CPG manufacturers are starting to work more closely with retailers on personalized loyalty programs for two reasons: one, higher returns on their customer marketing investments and two, reductions in their product markdown expenses.
This collaboration is a “significant paradigm shift,” according to Gary Hawkins, chief executive officer of Green Hills Farms store and the Hawkins Strategic consultancy, both in Syracuse, N.Y. “The development of this new world of consumer marketing will require new solutions, new tools and new business strategies.”
Mr. Hawkins regards his Green Hills store as a “valuable test laboratory in which CPG brands and retail can learn new insights into consumer behavior, and make use of the store’s ability to communicate and deliver true customer-specific promotions on a mass basis.”
In a recent presentation in San Francisco, Mr. Hawkins said CPG wastes 50 to 70 percent of the $100 billion a year it spends in trade funds, and many events ‘buy’ sales volume yet drive down profitability. Yet loyalty programs have mostly failed to improve results or even provide clear and accurate data due to numerous issues: limited data access, pay for access, no industry platform (different retailers/different systems), limited true collaboration, un-actionable data, and reliance on costly direct mail and coupons.
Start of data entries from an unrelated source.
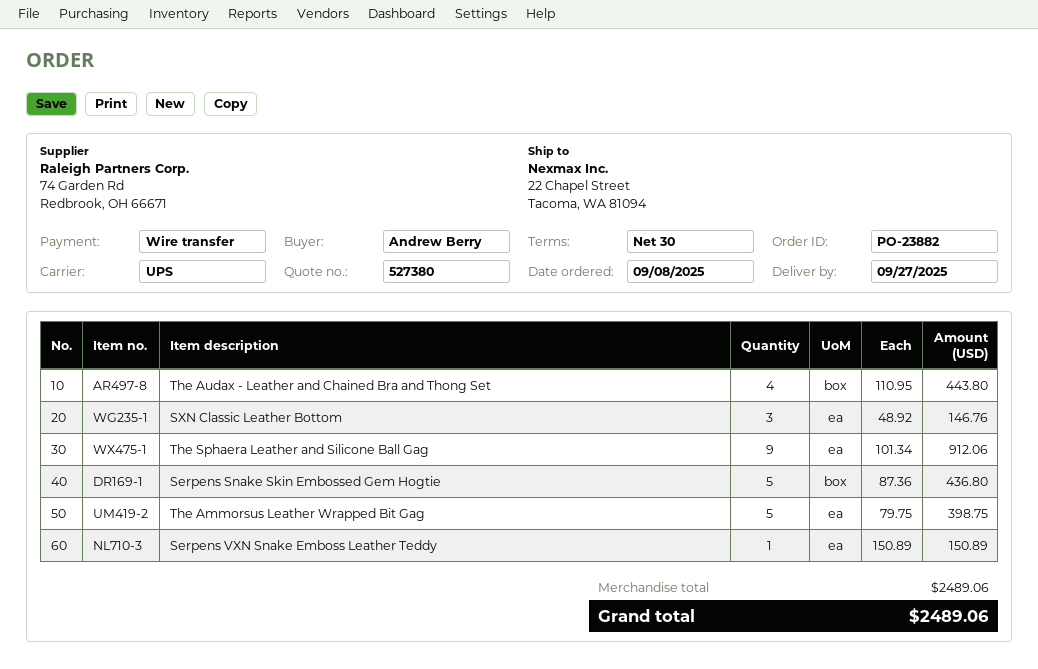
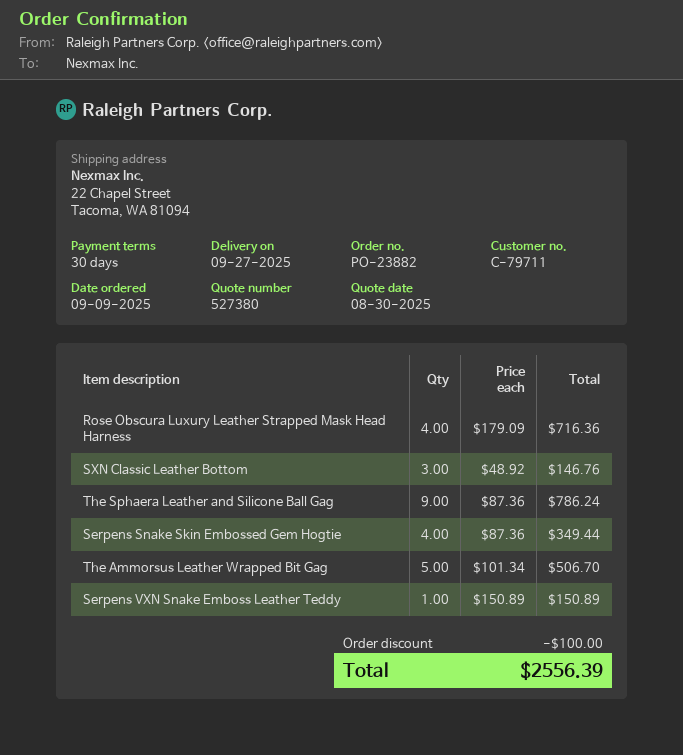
order date: 2025-09-08 -> 2025-09-09
The Audax - Leather and Chained Bra and Thong Set: 4 x 110.95 = 443.80 -> none
The Sphaera Leather and Silicone Ball Gag: 9 x 101.34 = 912.06 -> 9 x 87.36 = 786.24
Serpens Snake Skin Embossed Gem Hogtie: 5 x 87.36 = 436.80 -> 4 x 87.36 = 349.44
The Ammorsus Leather Wrapped Bit Gag: 5 x 79.75 = 398.75 -> 5 x 101.34 = 506.70
Rose Obscura Luxury Leather Strapped Mask Head Harness: none -> 4 x 179.09 = 716.36
discount: none -> 100.00
total: 2489.06 -> 2556.39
By contrast, the SmartShop loyalty program at Green Hills has raised spending and lowered expenses by effectively targeting top shoppers. In the fourth quarter, the top 3.7 percent of shoppers (Tier 1) produced 23.4 percent of store sales, and the next 9.5 percent of shoppers (Tier 2) accounted for 30.2 percent.
In this same period:
SmartShop participants spent 150 percent more and shopped 144 percent more frequently than non-participants;
SmartShop members spent seven percent more than a year earlier, while non-members spent just 0.1 percent more;
Storewide sales rose five percent on a 12.5 percent decline in marketing expense;
Markdown expense was slashed between 10 and 15 percent.
The CPG-retail collaboration Mr. Hawkins advocates can maximize the true lifetime value of shoppers for brands and stores.
“Within a retailer’s environment [beyond Green Hills, including large chains], a brand can know who ‘new customers’ are (first-time buyers of the brand at that retailer), who their existing customers are (segmented into groups), which customers are declining in brand-level purchasing, and who has ‘defected’ from the brand,” explained Hawkins in an interview.
He added, “In my experience, we’ve seen many CPG manufacturers want to work this way with their retail customers, but they’ve been limited by the actionability of their insights. A personalized marketing platform makes these insights actionable and very valuable for both retailers and CPG.”
Discussion Question: What do you think about the opportunities and challenges for true collaboration between CPG suppliers and retailers around loyalty programs? What do you think is holding back more collaboration around rewards programs?